What is expected >> Only the lines from the one containing "[196,77,237,88] #### -> (160, 167) none" through the last line of the material should be returned, each exactly as it stands.

╭──

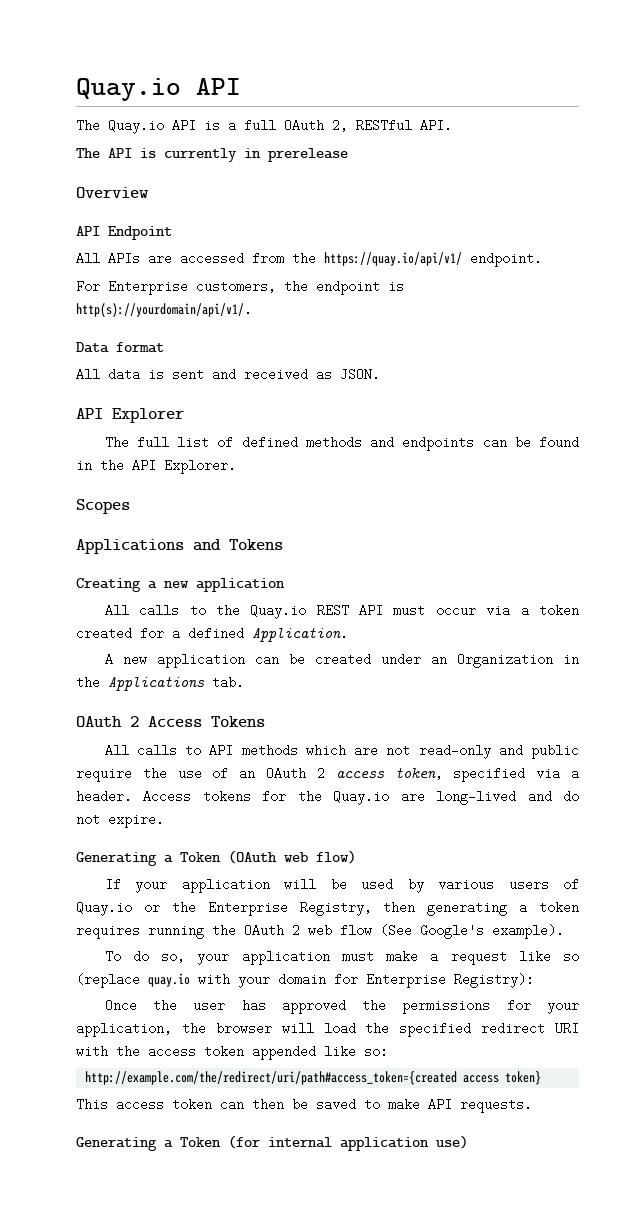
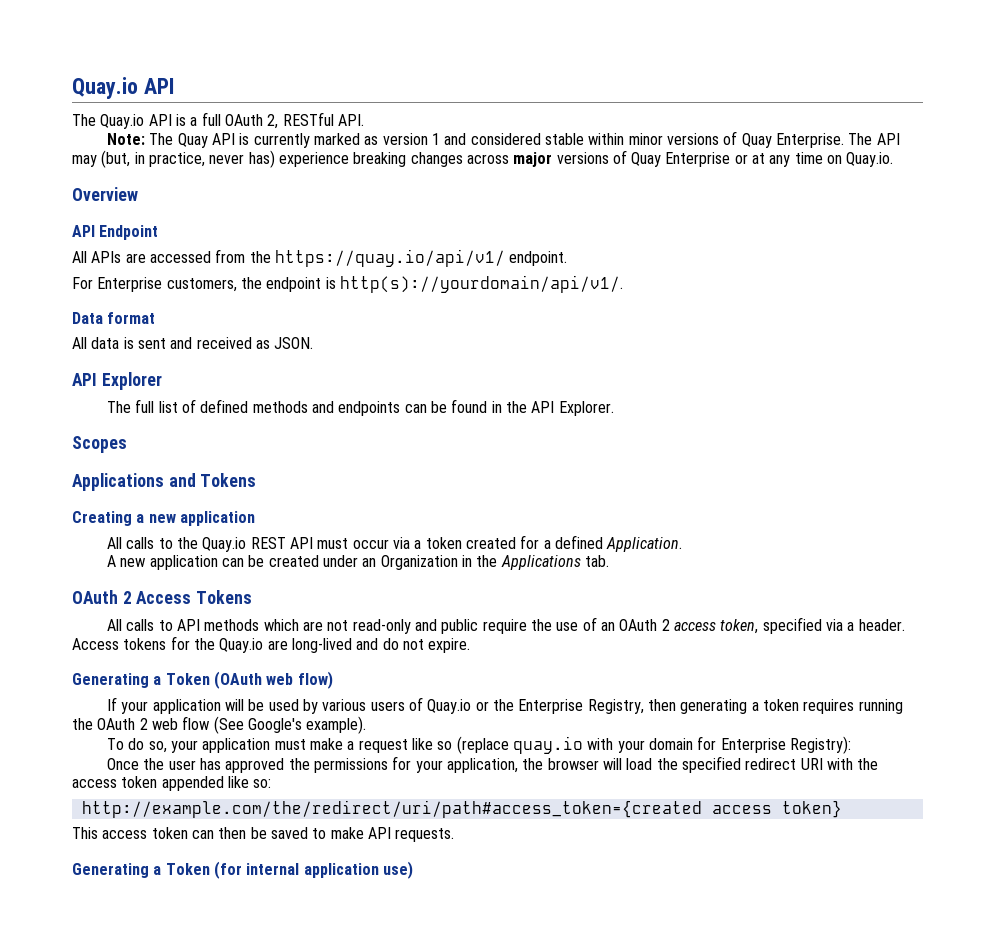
[76,148,348,162] The API is currently in prerelease -> [107,131,900,148] [72,150,894,168] Note: The Quay API is currently marked as version 1 and considered stable within minor versions of Quay Enterprise. The API may (but, in practice, never has) experience breaking changes across major versions of Quay Enterprise or at any time on Quay.io.

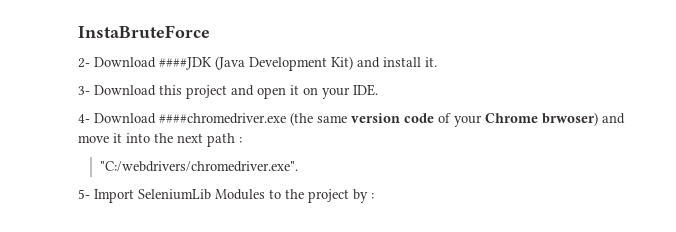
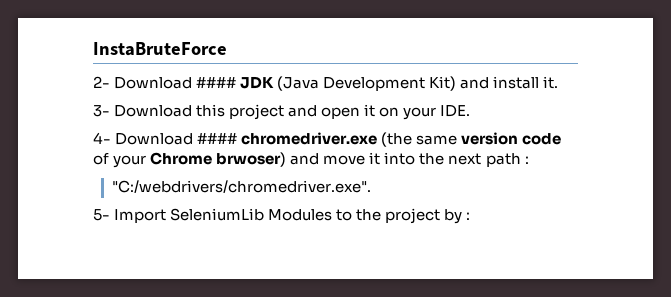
[159,57,212,70] ####JDK -> [196,76,275,89] #### JDK
[159,113,286,124] ####chromedriver.exe -> [197,132,378,145] #### chromedriver.exe

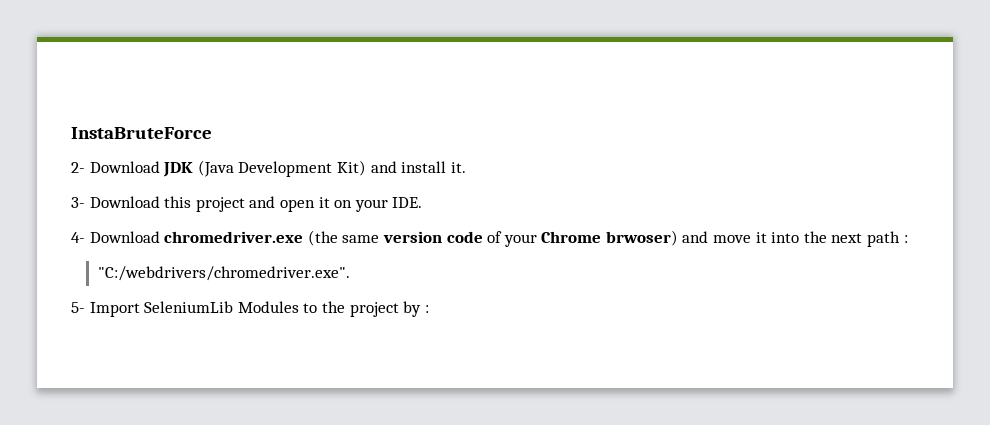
[196,77,237,88] #### -> (160, 167) none
[197,133,238,144] #### -> (160, 237) none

╰──

Task response >>
[196,77,237,88] #### -> (160, 167) none
[197,133,238,144] #### -> (160, 237) none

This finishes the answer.